Future studies should assess minimum inhibitory concentrations (MICs) of various antifungals against ATP6-modified strains, correlate these with ATP production levels, membrane composition, and expression of known resistance factors to establish causal relationships.

What comparative genomics approaches could reveal evolutionary conservation of ATP6 function across Candida species?

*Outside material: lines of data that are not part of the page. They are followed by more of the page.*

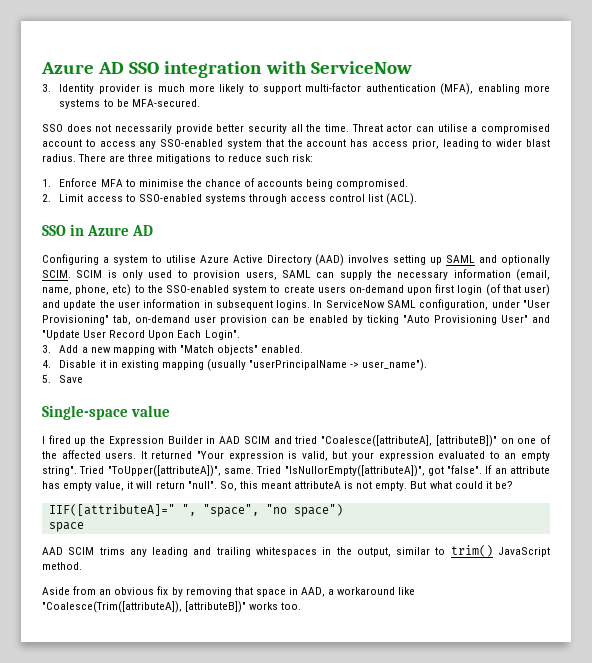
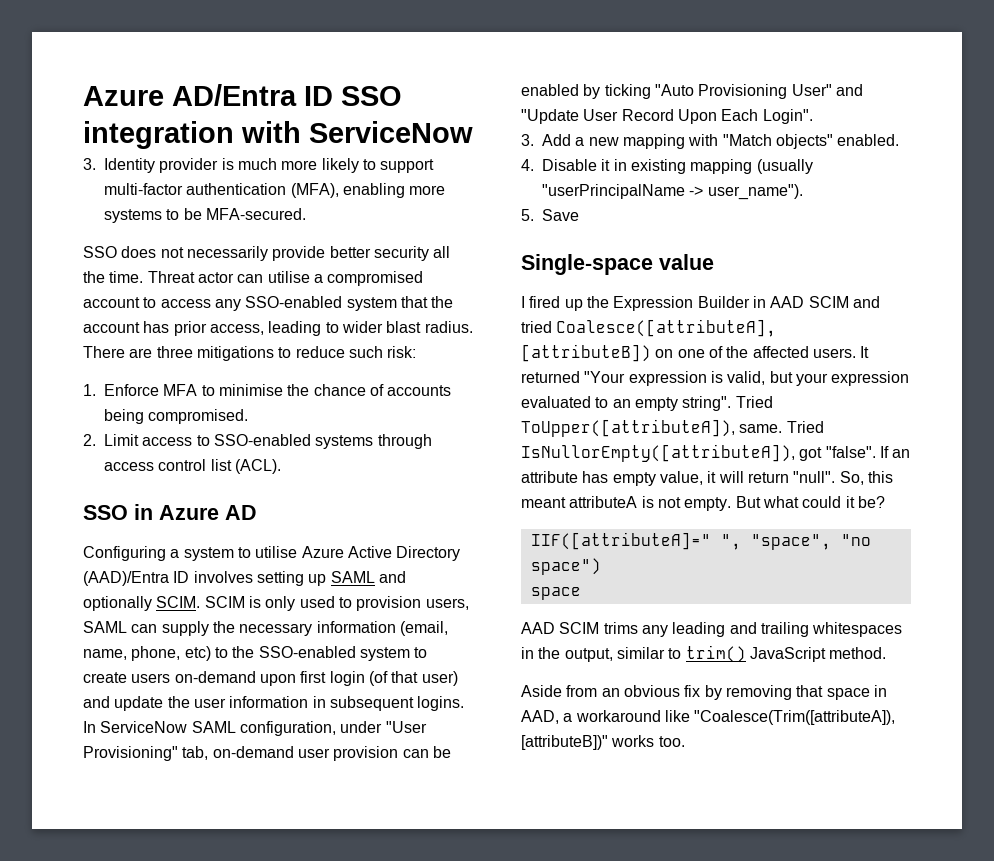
- Azure AD SSO integration with ServiceNow
+ Azure AD/Entra ID SSO integration with ServiceNow
- Threat actor can utilise a compromised account to access any SSO-enabled system that the account has access prior, leading to wider blast radius.
+ Threat actor can utilise a compromised account to access any SSO-enabled system that the account has prior access, leading to wider blast radius.
- Configuring a system to utilise Azure Active Directory (AAD) involves setting up SAML and optionally SCIM.
+ Configuring a system to utilise Azure Active Directory (AAD)/Entra ID involves setting up SAML and optionally SCIM.
- I fired up the Expression Builder in AAD SCIM and tried "Coalesce([attributeA], [attributeB])" on one of the affected users.
+ I fired up the Expression Builder in AAD SCIM and tried Coalesce([attributeA], [attributeB]) on one of the affected users.
- Tried "ToUpper([attributeA])", same.
+ Tried ToUpper([attributeA]), same.
- Tried "IsNullorEmpty([attributeA])", got "false".
+ Tried IsNullorEmpty([attributeA]), got "false".

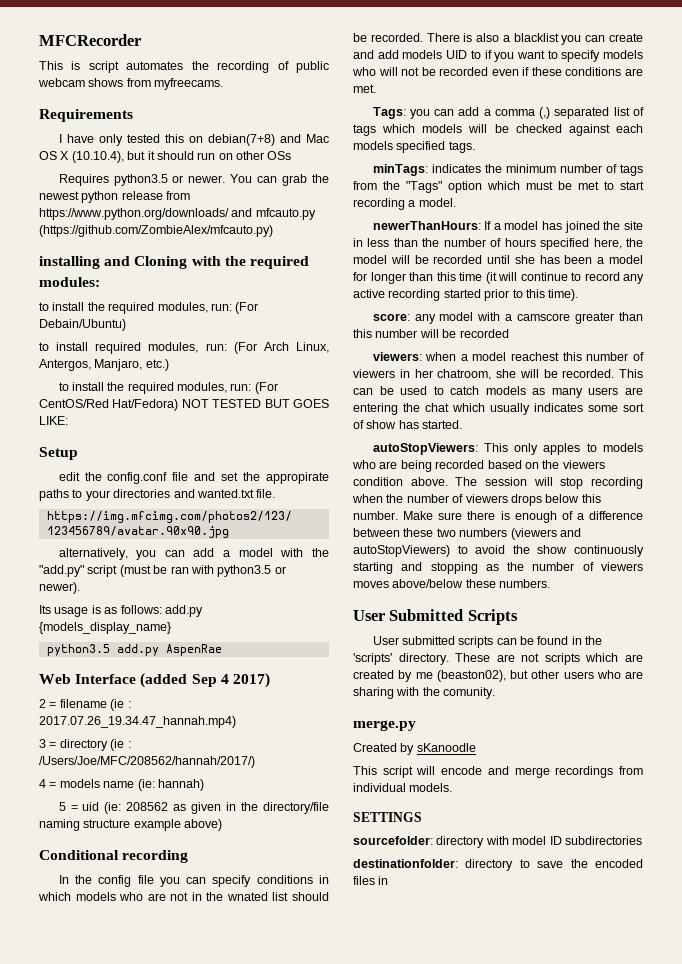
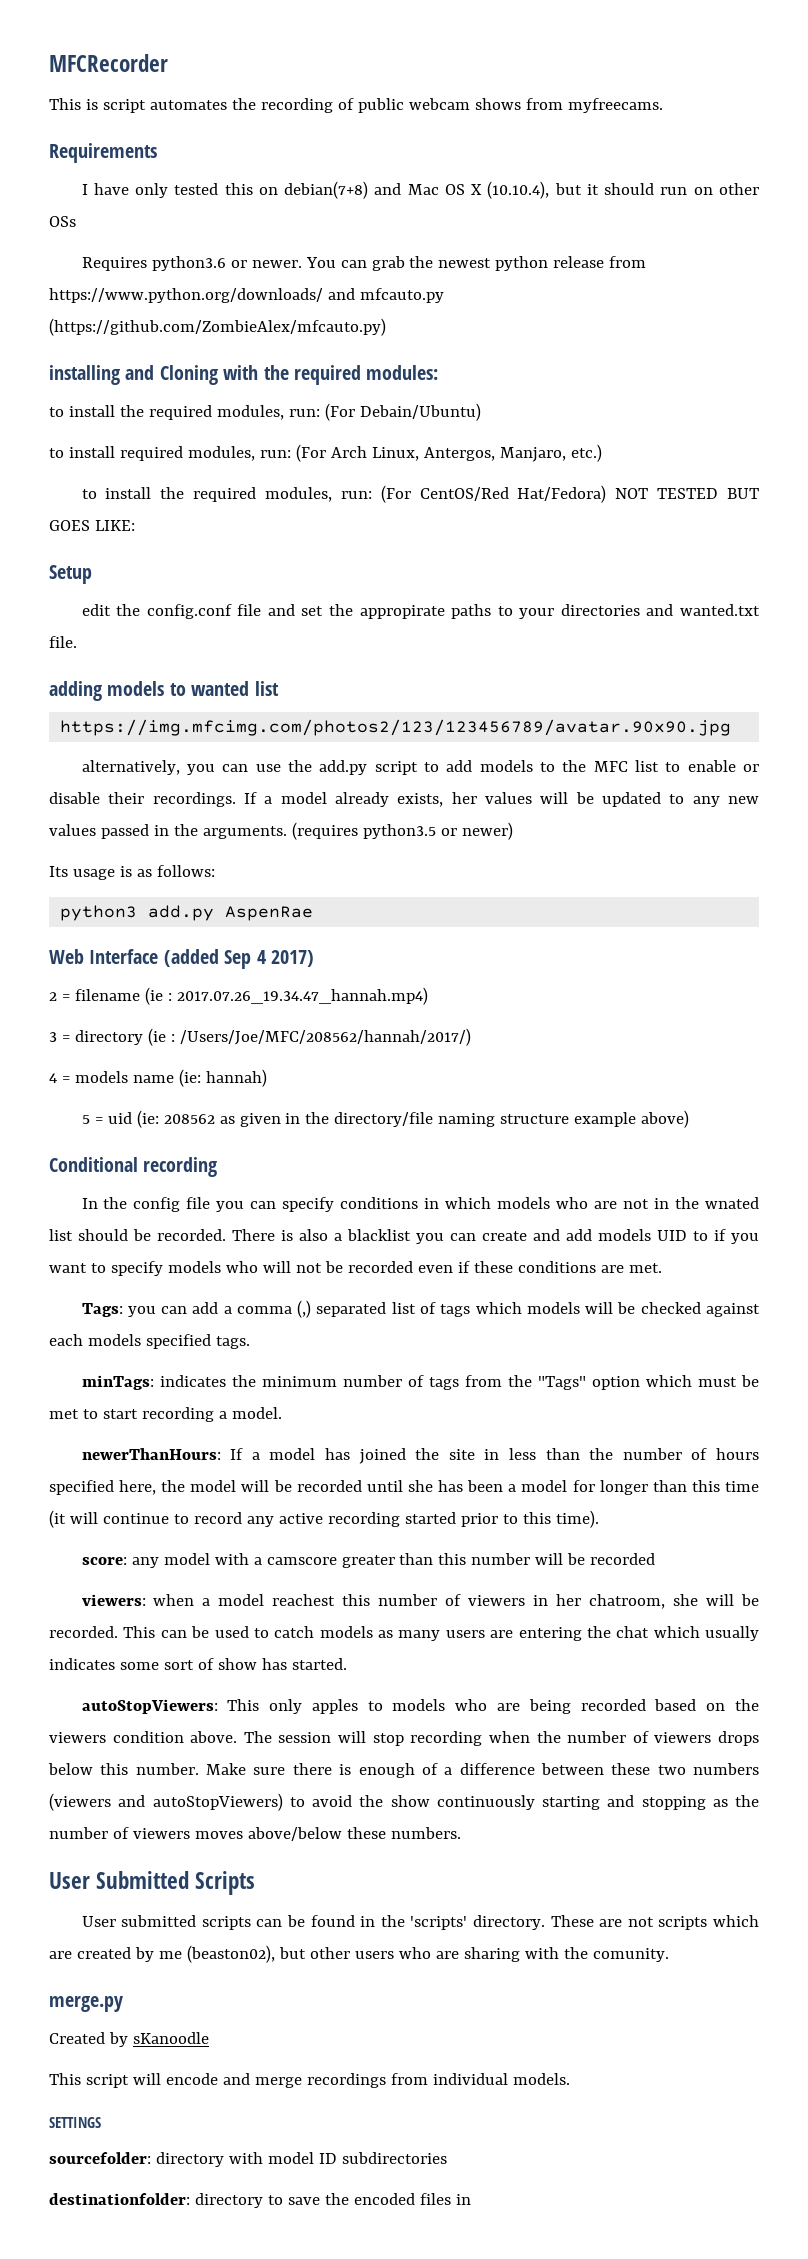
- Requires python3.5 or newer.
+ Requires python3.6 or newer.
+ adding models to wanted list
- alternatively, you can add a model with the "add.py" script (must be ran with python3.5 or newer).
+ alternatively, you can use the add.py script to add models to the MFC list to enable or disable their recordings. If a model already exists, her values will be updated to any new values passed in the arguments. (requires python3.5 or newer)
- Its usage is as follows: add.py {models_display_name}
- python3.5 add.py AspenRae
+ Its usage is as follows:
+ python3 add.py AspenRae

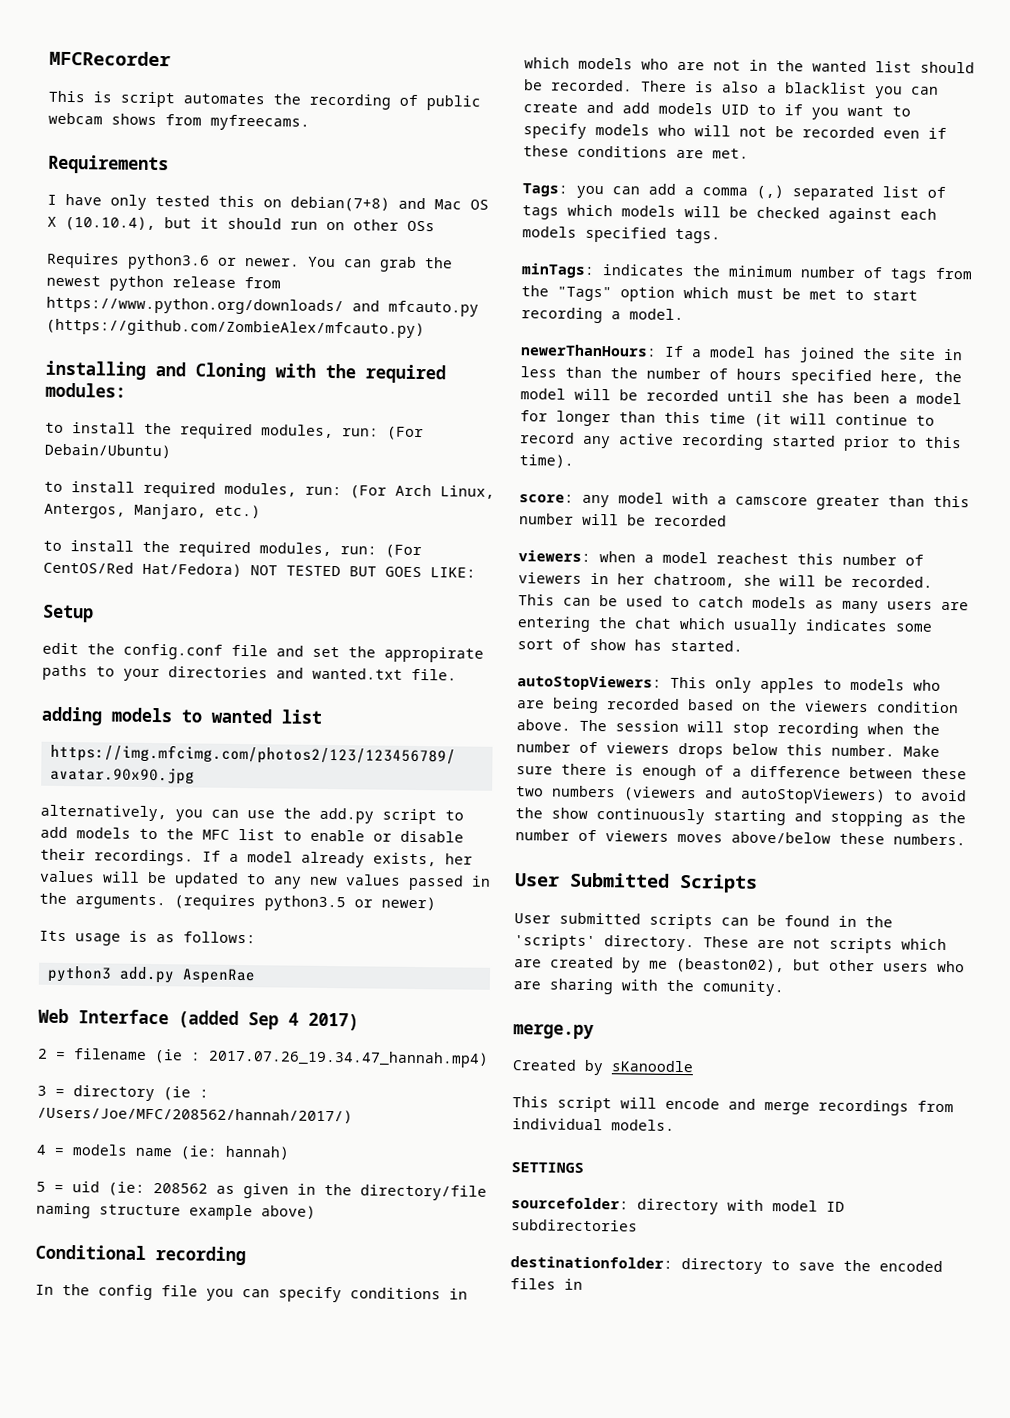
- In the config file you can specify conditions in which models who are not in the wnated list should be recorded.
+ In the config file you can specify conditions in which models who are not in the wanted list should be recorded.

Comparative genomics approaches offer powerful insights into ATP6 evolution and functional conservation across Candida species. Recommended strategies include:

• Sequence-based analyses:

  • Multiple sequence alignment of ATP6 from diverse Candida species

  • Identification of absolutely conserved residues versus species-specific variations

  • Correlation of sequence conservation with known functional domains and mutation hotspots

  • Calculation of selection pressures (dN/dS ratios) across different regions of ATP6

• Structural comparative analysis:

  • Homology modeling of ATP6 from multiple Candida species

  • Mapping of conserved and variable regions onto 3D structures

  • Identification of species-specific structural adaptations

  • Correlation with known pathogenicity or ecological niches

• Functional complementation studies:

  • Cross-species ATP6 gene replacement experiments

  • Assessment of whether ATP6 from one Candida species can functionally replace that of another

  • Identification of species-specific functional requirements

These approaches could reveal whether certain ATP6 features correlate with:

• Species-specific pathogenicity

• Host adaptation

• Metabolic capabilities

• Antifungal susceptibility profiles

By understanding the evolutionary conservation and divergence of ATP6, researchers may identify novel therapeutic targets that exploit species-specific vulnerabilities.

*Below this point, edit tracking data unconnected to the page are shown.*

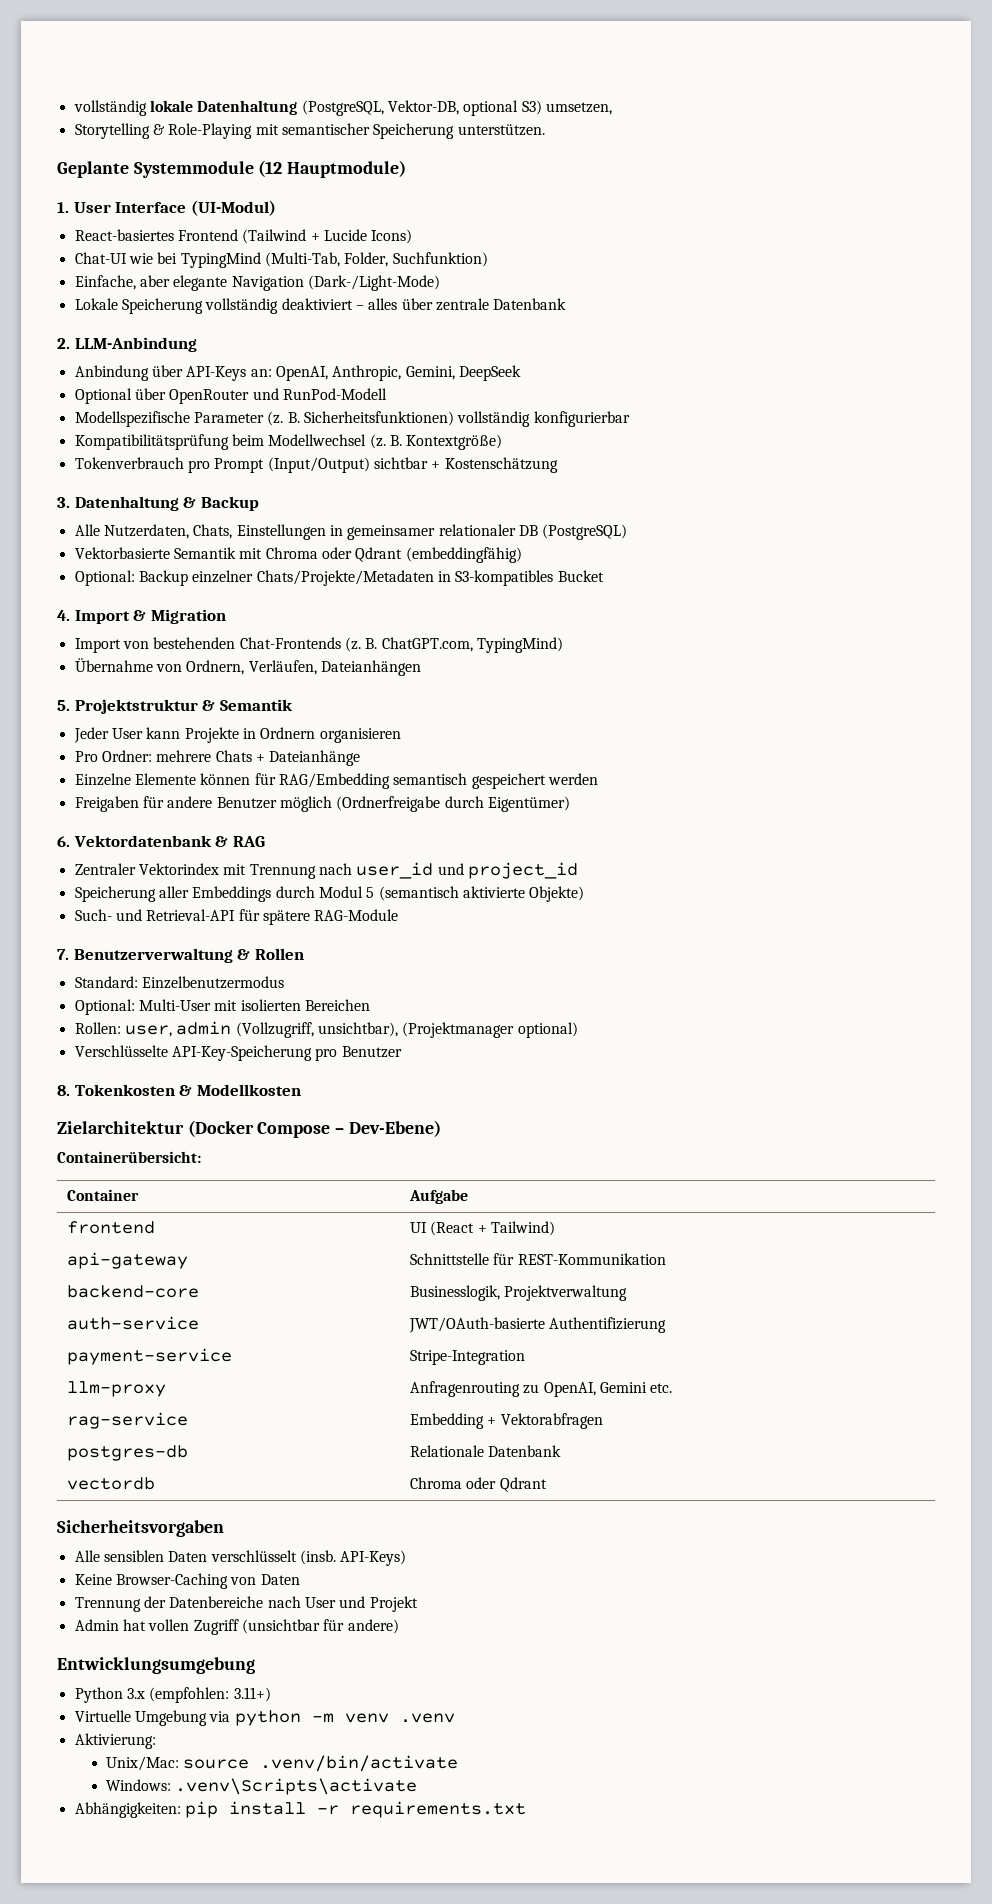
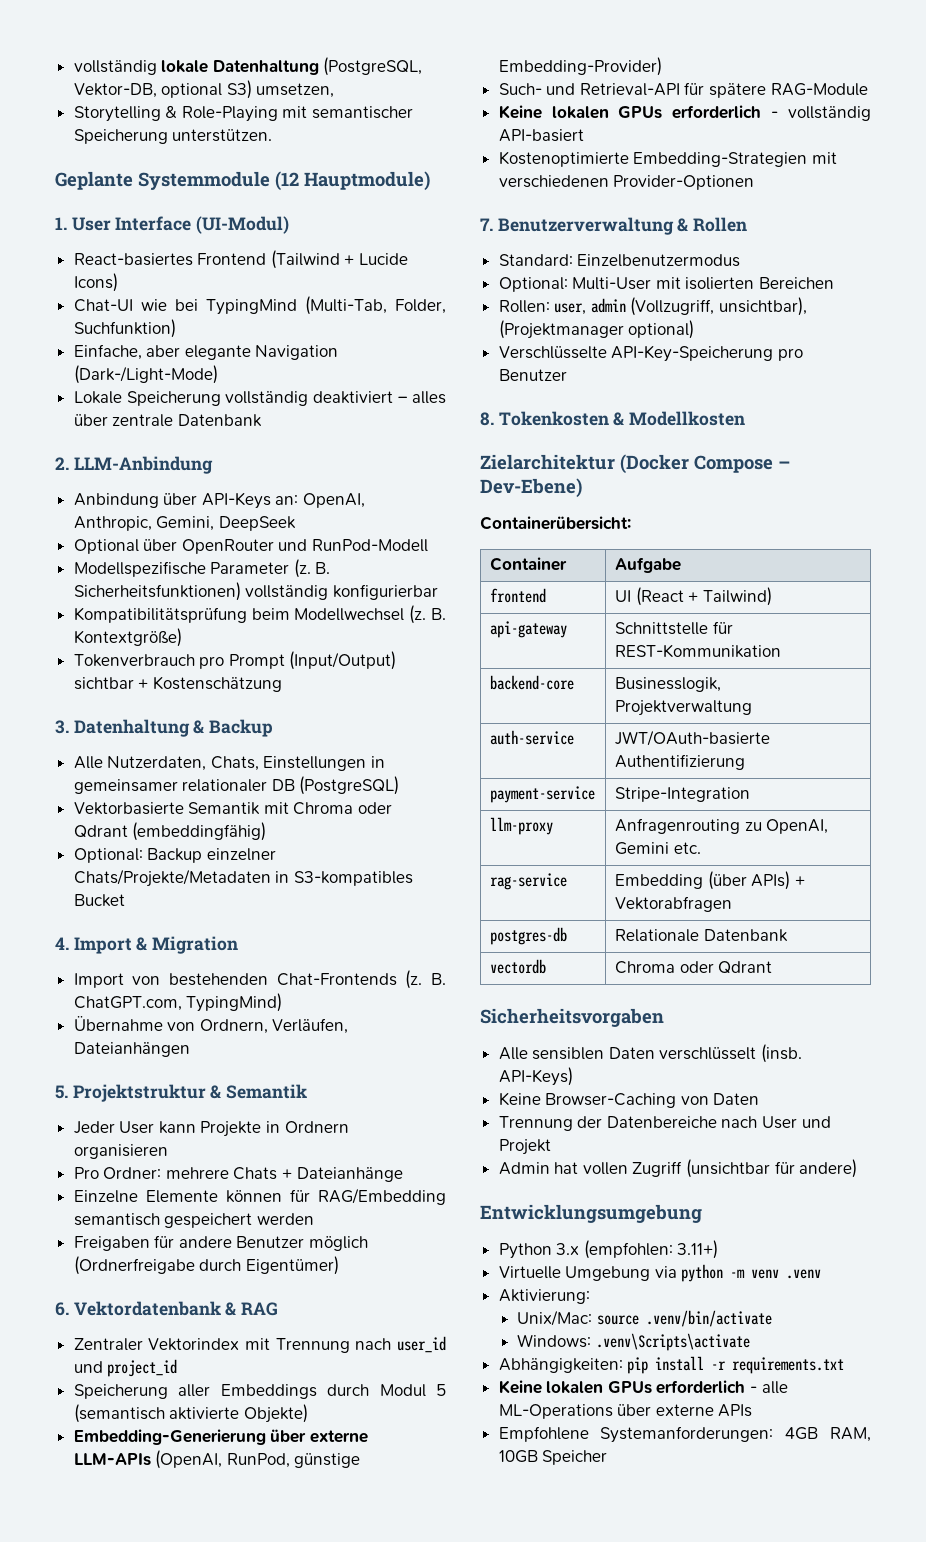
+ Embedding-Generierung über externe LLM-APIs (OpenAI, RunPod, günstige Embedding-Provider)
+ Keine lokalen GPUs erforderlich - vollständig API-basiert
+ Kostenoptimierte Embedding-Strategien mit verschiedenen Provider-Optionen
- rag-service | Embedding + Vektorabfragen
+ rag-service | Embedding (über APIs) + Vektorabfragen
+ Keine lokalen GPUs erforderlich - alle ML-Operations über externe APIs
+ Empfohlene Systemanforderungen: 4GB RAM, 10GB Speicher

How can systems biology approaches integrate ATP6 function within broader mitochondrial and cellular networks?

Systems biology approaches offer comprehensive frameworks for understanding ATP6's role within broader cellular contexts. Effective integration strategies include:

• Multi-omics data integration:

  • Transcriptomics: Gene expression changes in ATP6-modified strains

  • Proteomics: Alterations in protein abundance and post-translational modifications

  • Metabolomics: Changes in metabolic profiles, especially energy-related metabolites

  • Network analysis to identify affected pathways and potential compensatory mechanisms

• Flux analysis approaches:

  • 13C metabolic flux analysis to track carbon flow through central metabolism

  • Oxygen consumption and extracellular acidification measurements

  • Mathematical modeling of ATP production and consumption rates

  • Identification of metabolic rewiring in response to ATP6 modifications

• Genetic interaction networks:

  • Synthetic genetic array (SGA) analysis with ATP6 modifications

  • Identification of genetic suppressors and enhancers

  • Construction of genetic interaction maps specific to mitochondrial function

These integrative approaches could reveal:

• How ATP6 dysfunction propagates through cellular networks

• Compensatory mechanisms activated in response to ATP synthase defects

• Potential therapeutic targets in pathways that become essential when ATP6 function is compromised

• Connections between mitochondrial energy production and virulence factor expression

By positioning ATP6 within comprehensive cellular networks, researchers can develop more nuanced understandings of how this critical protein influences both mitochondrial function and broader cellular physiology in C. glabrata.